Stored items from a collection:
------------------------------------

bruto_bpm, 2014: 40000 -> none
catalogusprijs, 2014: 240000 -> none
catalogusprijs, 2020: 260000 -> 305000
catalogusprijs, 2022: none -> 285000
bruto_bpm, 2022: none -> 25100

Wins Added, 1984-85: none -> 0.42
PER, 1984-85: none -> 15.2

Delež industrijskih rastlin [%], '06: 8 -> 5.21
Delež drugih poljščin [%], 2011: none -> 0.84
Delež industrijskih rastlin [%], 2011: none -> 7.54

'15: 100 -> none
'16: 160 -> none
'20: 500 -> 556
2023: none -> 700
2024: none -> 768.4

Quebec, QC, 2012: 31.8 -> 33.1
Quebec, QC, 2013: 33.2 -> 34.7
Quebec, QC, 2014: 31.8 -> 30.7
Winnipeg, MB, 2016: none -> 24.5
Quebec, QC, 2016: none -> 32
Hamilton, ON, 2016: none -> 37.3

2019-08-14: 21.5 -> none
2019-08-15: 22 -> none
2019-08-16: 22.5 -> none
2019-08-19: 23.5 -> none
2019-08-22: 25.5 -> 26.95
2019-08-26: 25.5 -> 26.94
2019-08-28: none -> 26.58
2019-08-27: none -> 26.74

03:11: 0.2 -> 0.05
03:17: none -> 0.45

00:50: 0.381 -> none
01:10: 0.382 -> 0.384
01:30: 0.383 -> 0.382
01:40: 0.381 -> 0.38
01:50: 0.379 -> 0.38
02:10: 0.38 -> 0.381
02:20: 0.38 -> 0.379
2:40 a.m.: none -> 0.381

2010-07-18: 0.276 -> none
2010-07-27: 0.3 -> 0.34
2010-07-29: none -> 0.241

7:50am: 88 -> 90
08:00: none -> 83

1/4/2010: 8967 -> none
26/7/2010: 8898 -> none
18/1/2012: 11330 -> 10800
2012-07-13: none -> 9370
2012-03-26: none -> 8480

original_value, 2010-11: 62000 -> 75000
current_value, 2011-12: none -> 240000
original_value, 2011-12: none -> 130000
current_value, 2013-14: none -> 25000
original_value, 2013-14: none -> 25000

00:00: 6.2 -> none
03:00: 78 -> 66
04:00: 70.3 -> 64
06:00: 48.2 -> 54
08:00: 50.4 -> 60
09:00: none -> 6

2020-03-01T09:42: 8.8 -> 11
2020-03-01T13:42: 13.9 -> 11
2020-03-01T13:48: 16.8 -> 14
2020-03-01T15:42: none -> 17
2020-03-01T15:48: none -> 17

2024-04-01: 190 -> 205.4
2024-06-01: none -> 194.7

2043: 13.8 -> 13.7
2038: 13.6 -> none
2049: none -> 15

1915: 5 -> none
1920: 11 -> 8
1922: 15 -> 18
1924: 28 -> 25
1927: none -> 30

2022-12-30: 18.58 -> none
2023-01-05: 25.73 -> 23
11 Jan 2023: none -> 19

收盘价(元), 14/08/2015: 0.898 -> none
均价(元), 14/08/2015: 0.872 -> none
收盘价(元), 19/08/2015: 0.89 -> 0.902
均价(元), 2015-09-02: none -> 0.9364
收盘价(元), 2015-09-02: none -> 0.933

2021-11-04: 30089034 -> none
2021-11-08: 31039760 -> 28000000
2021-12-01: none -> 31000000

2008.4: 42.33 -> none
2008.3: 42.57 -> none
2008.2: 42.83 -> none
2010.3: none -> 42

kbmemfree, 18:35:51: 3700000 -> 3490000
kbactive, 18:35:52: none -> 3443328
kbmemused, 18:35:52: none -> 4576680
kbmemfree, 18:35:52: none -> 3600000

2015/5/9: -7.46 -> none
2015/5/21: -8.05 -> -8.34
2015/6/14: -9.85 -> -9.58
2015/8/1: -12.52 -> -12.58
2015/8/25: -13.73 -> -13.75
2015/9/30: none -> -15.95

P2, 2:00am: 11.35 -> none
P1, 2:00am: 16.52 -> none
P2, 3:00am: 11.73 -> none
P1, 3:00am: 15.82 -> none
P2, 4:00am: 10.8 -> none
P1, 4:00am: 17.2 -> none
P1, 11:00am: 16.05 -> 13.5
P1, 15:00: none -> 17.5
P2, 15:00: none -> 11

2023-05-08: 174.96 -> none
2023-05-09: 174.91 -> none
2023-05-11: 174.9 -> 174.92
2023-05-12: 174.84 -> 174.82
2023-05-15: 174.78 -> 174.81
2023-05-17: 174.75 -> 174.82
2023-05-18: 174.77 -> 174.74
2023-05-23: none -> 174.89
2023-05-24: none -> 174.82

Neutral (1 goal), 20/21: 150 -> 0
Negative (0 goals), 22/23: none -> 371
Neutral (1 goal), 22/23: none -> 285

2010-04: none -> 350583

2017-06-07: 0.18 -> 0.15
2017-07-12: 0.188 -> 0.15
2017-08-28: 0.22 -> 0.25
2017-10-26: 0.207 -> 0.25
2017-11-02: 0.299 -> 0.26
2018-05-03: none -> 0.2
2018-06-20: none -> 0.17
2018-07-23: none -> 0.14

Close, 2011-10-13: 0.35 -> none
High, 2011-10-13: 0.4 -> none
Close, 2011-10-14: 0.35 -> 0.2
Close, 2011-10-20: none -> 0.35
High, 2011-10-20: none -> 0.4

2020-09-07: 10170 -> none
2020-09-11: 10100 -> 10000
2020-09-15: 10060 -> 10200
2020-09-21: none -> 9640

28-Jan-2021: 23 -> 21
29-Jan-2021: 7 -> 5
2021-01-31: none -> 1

------------------------------------

Quote the records above exactly, from the first line through the line containing "03:00: 78 -> 66", and nothing more.

bruto_bpm, 2014: 40000 -> none
catalogusprijs, 2014: 240000 -> none
catalogusprijs, 2020: 260000 -> 305000
catalogusprijs, 2022: none -> 285000
bruto_bpm, 2022: none -> 25100

Wins Added, 1984-85: none -> 0.42
PER, 1984-85: none -> 15.2

Delež industrijskih rastlin [%], '06: 8 -> 5.21
Delež drugih poljščin [%], 2011: none -> 0.84
Delež industrijskih rastlin [%], 2011: none -> 7.54

'15: 100 -> none
'16: 160 -> none
'20: 500 -> 556
2023: none -> 700
2024: none -> 768.4

Quebec, QC, 2012: 31.8 -> 33.1
Quebec, QC, 2013: 33.2 -> 34.7
Quebec, QC, 2014: 31.8 -> 30.7
Winnipeg, MB, 2016: none -> 24.5
Quebec, QC, 2016: none -> 32
Hamilton, ON, 2016: none -> 37.3

2019-08-14: 21.5 -> none
2019-08-15: 22 -> none
2019-08-16: 22.5 -> none
2019-08-19: 23.5 -> none
2019-08-22: 25.5 -> 26.95
2019-08-26: 25.5 -> 26.94
2019-08-28: none -> 26.58
2019-08-27: none -> 26.74

03:11: 0.2 -> 0.05
03:17: none -> 0.45

00:50: 0.381 -> none
01:10: 0.382 -> 0.384
01:30: 0.383 -> 0.382
01:40: 0.381 -> 0.38
01:50: 0.379 -> 0.38
02:10: 0.38 -> 0.381
02:20: 0.38 -> 0.379
2:40 a.m.: none -> 0.381

2010-07-18: 0.276 -> none
2010-07-27: 0.3 -> 0.34
2010-07-29: none -> 0.241

7:50am: 88 -> 90
08:00: none -> 83

1/4/2010: 8967 -> none
26/7/2010: 8898 -> none
18/1/2012: 11330 -> 10800
2012-07-13: none -> 9370
2012-03-26: none -> 8480

original_value, 2010-11: 62000 -> 75000
current_value, 2011-12: none -> 240000
original_value, 2011-12: none -> 130000
current_value, 2013-14: none -> 25000
original_value, 2013-14: none -> 25000

00:00: 6.2 -> none
03:00: 78 -> 66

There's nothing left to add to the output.